An die Adresse des Heiligen Stuhls

die, dass durch die Verbreitung der Druckerpresse das Wort Gottes auf dem Tische eines jeden Christenmenschen landen und somit die Autorität der kirchlichen Hierarchie ernstlich in Gefahr gebracht werden würde sowie dass Martin Luther mit der Druckerpresse bewaffnet mehr als ein an chronischer Verstopfung leidender Mönch sei - das gedruckte Wort ihn vielmehr zu einem ernstzunehmenden Umstürzler mache.

An die regierenden Fürsten

die, dass ihre Tage gezählt seien, denn das Druckhandwerk werde den neuen Begriff der Nation hervorrufen, was den lokalen Potentaten unweigerlich den Garaus machen werde.

An die Alchemisten

die, sich einen neuen Beruf zu suchen, da die Druckkunst dem induktiv vorgehenden wissenschaftlichen Denken massiven Vorschub leisten und die Alchemie im kritischen Blick zum Allgemeingut gewordenen Gelehrtenwissens keine Überlebenschance haben werde.

An die fahrenden Sänger

die, dass ihr Gewerbe binnen 100 Jahren oder weniger aussterben werde und sie gut beraten seien ihren Auszubildenden ans Herz zulegen sich ab sofort im Verfassen von Romanen und Essays zu üben.

"Solche Sprengkraft", so fährt er fort, "hatte der Buchdruck mit beweglichen Lettern.". Allerdings sei es eine Frage des Standpunktes ob man diese "prophezeiten" Entwicklungen positiv oder negativ auffasse. Angehörige reformierter Kirchen hätten sicherlich den Niedergang des Heiligen Stuhls freudig begrüßt, wohingegen Katholiken angesichts solcher Aussichten in heftigen Zorn geraten wären und es einem Juden widerum wohl so oder so egal gewesen wäre, sei es doch vollkommen gleichgültig ob ein Pogrom im Namen eines Martin Luther oder eines Leo X. angezettelt würde.

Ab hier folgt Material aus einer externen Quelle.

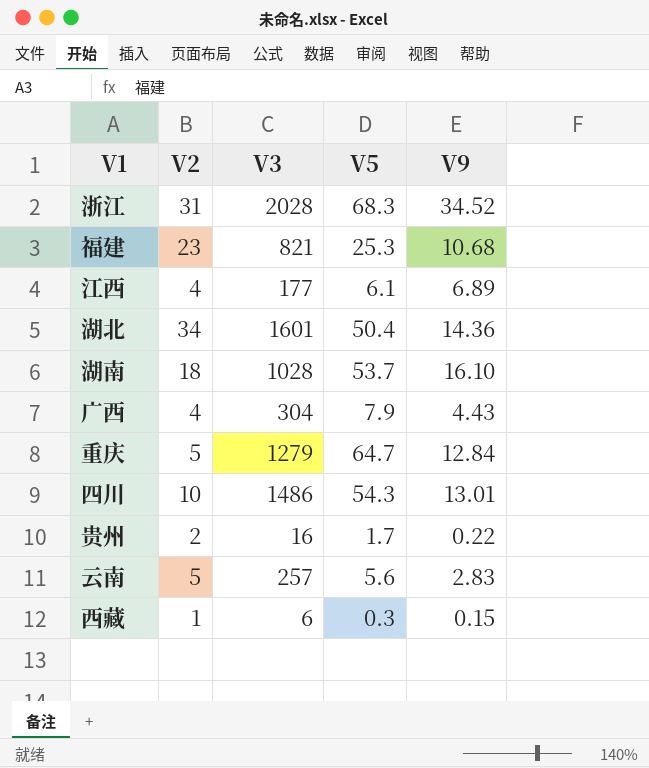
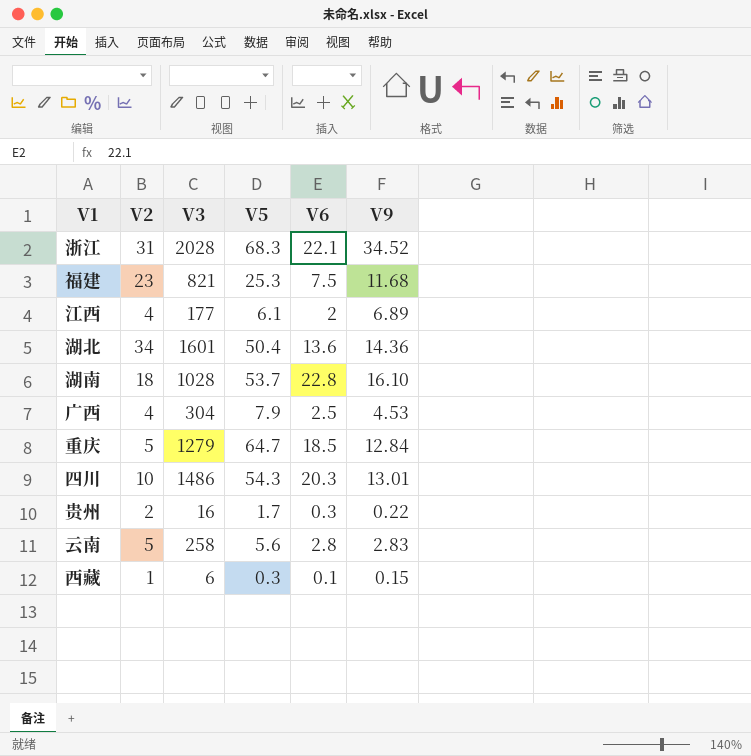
column V6 | position: none -> 5
福建 | V9: 10.68 -> 11.68
广西 | V9: 4.43 -> 4.53
云南 | V3: 257 -> 258

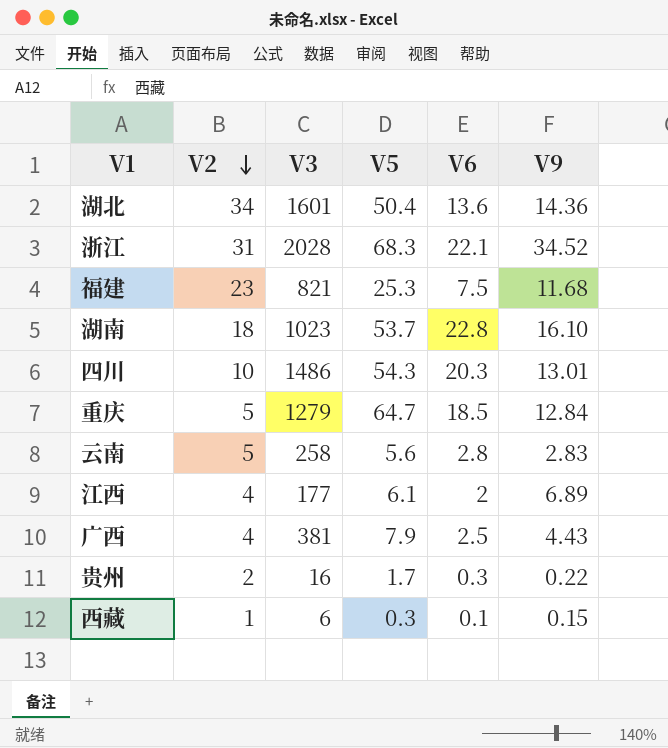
row order: none -> V2 descending
湖南 | V3: 1028 -> 1023
广西 | V3: 304 -> 381
广西 | V9: 4.53 -> 4.43

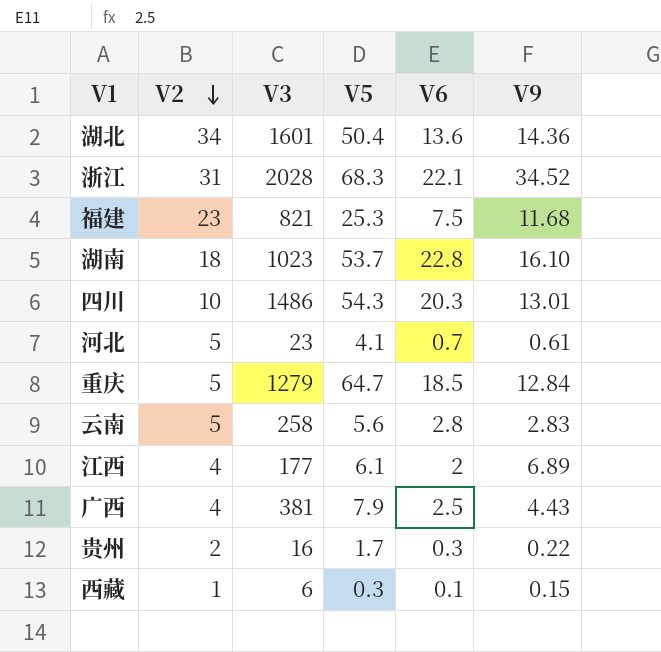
row 河北: none -> 5 | 23 | 4.1 | 0.7 | 0.61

Die "tiefgreifende Umwälzungen in der Struktur des Lesens" sieht Postman allerdings nicht im 15. sondern im 18. Jahrhundert, für das eine weit verbreitete literarische Bildung, der Aufstieg des Buchs zum Massenmedium, das Aufkommen von Büchereien, die Herausbildung von Zeitschriftenfür ein allgemein interessiertes Publikum sowie die Entwicklung der Tageszeitung kennzeichnend gewesen seien. Im 20. Jahrhundert habe dann der Kollaps dieser, wie er sagt, "glücklichen Fügung" eingesetzt und er vermute, dass sich dieser "Prozess des Niedergangs" im 21. Jahrhundert fortsetzen werde. Weiter führt er aus, dass künftig (nach Steiner) drei Arten des Lesens geben werden bzw. gebe.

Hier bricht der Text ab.